Authentication

Every request to the SkipUp API must include a valid API key. This page covers how authentication works, what scopes control, and how to keep your keys secure.

API keys

API keys authenticate your requests. Each key is tied to your workspace and has a set of scopes that control what it can access.

Keys use the prefix sk_ so you can identify them easily. For example:

sk_live_abc123def456...

Creating a key

1. Go to Settings > API Keys
2. Click Create API Key
3. Enter a descriptive name (e.g., “Production integration” or “CI pipeline”)
4. Select the scopes the key needs
5. Click Create

Note

Your key is displayed only once at creation. Copy it immediately. SkipUp stores a SHA-256 digest of the key — the original value cannot be retrieved later.

Using your key

Include the key in the Authorization header as a Bearer token:

curl https://api.skipup.ai/api/v1/meeting_requests \
  -H "Authorization: Bearer sk_live_your_key_here"

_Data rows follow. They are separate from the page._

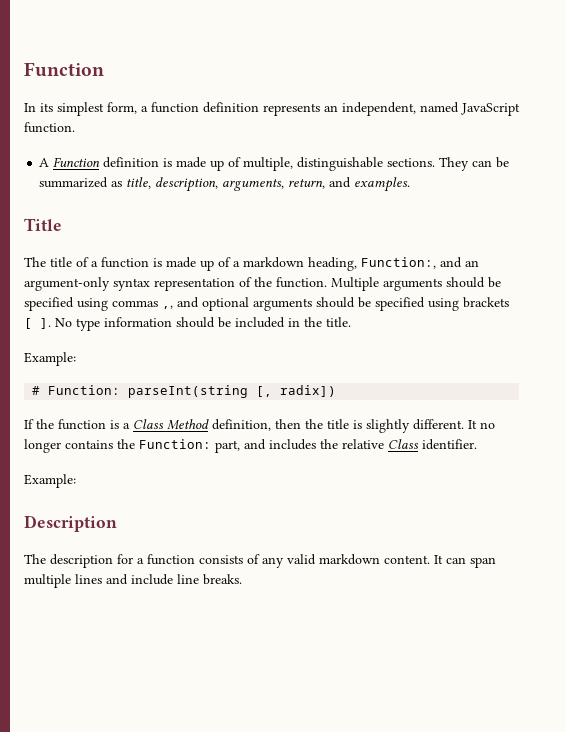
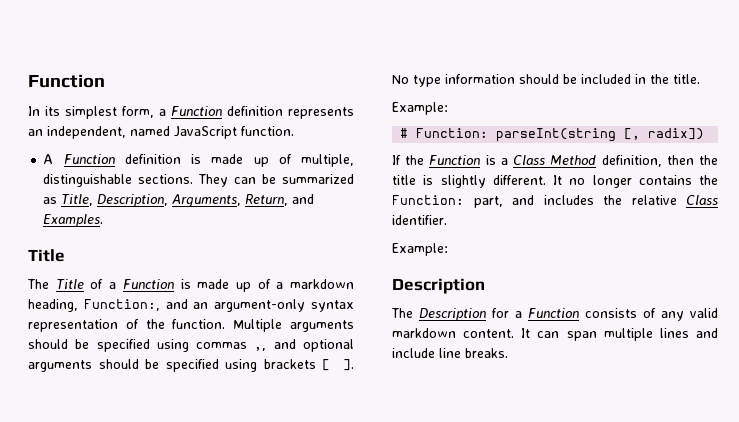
[151,102,199,113] function -> [171,106,222,116] Function
[126,177,411,192] title, description, arguments, return, and examples. -> [61,194,315,208] [43,214,104,227] Title, Description, Arguments, Return, and Examples.
[50,257,149,268] title of a function -> [55,279,174,289] Title of a Function
[58,419,106,430] function -> [429,155,481,165] Function
[50,554,113,568] description -> [419,308,486,321] Description
[147,554,195,565] function -> [528,308,579,318] Function

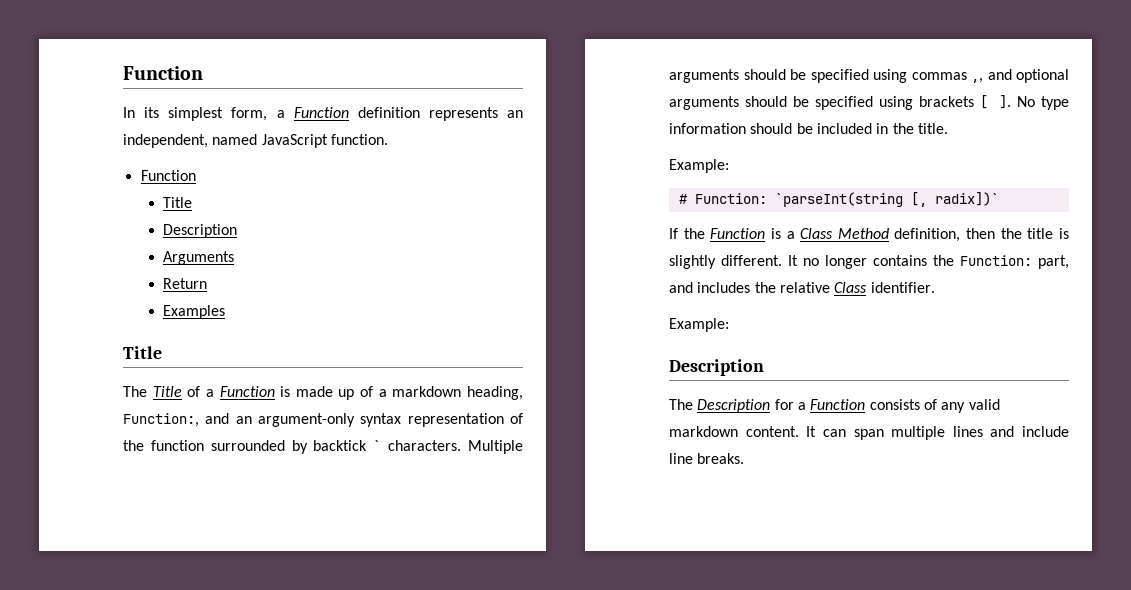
[43,154,355,167] [43,174,355,187] [43,194,315,208] [43,214,104,227] A Function definition is made up of multiple, distinguishable sections. They can be summarized as Title, Description, Arguments, Return, and Examples. -> [140,170,196,181] [163,197,193,208] [163,224,238,238] [163,251,235,265] [163,278,208,289] [163,305,226,319] Function // Title // Description // Arguments // Return // Examples
[172,319,226,329] function. -> [150,440,462,454] function surrounded by backtick ` characters.
[496,128,705,142] parseInt(string [, radix]) -> [774,192,999,207] `parseInt(string [, radix])`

If the key is missing or invalid, you’ll receive a 401 Unauthorized response:

{
  "error": {
    "type": "authentication_error",
    "message": "Invalid or missing API key."
  }
}

Scopes

Scopes limit what an API key can do. When you create a key, choose only the scopes your integration actually needs.

Scope	Grants access to
meeting_requests.read	List and view meeting requests
meeting_requests.write	Create, cancel, and modify meeting requests
members.read	List workspace members
members.write	Add and deactivate workspace members
webhooks.read	List and view webhook endpoints
webhooks.write	Create, update, and delete webhook endpoints
api_keys.read	List API keys
api_keys.write	Create and delete API keys
seats.read	View seat usage and capacity
seats.write	Assign seats and update capacity

If a key lacks the required scope for a request, you’ll receive a 403 Forbidden response:

{
  "error": {
    "type": "forbidden",
    "message": "This API key does not have the required scope."
  }
}

Tip

Follow the principle of least privilege. Create separate keys for different integrations, each with only the scopes it needs.

Key rotation

Rotating keys regularly reduces the risk if a key is ever compromised. To rotate a key:

1. Create a new API key with the same scopes
2. Update your application to use the new key
3. Verify the new key is working correctly
4. Delete the old key in Settings > API Keys

There is no downtime during rotation — both keys work until you delete the old one.

Deleting a key

To revoke a key immediately:

1. Go to Settings > API Keys
2. Find the key you want to remove
3. Click Delete

Any request made with a deleted key will immediately return 401 Unauthorized.

Security best practices

• Never commit keys to source control. Use environment variables or a secrets manager instead.
• Use separate keys per environment. Create distinct keys for development, staging, and production.
• Limit scopes. Give each key only the permissions it needs.
• Rotate keys periodically. Replace keys on a regular schedule, even if you don’t suspect a compromise.
• Delete unused keys. If an integration is decommissioned, remove its key right away.
• Monitor key usage. Review your active keys in Settings > API Keys and remove any you don’t recognize.

Note

If you believe a key has been compromised, delete it immediately and create a replacement. All requests using the compromised key will stop working as soon as you delete it.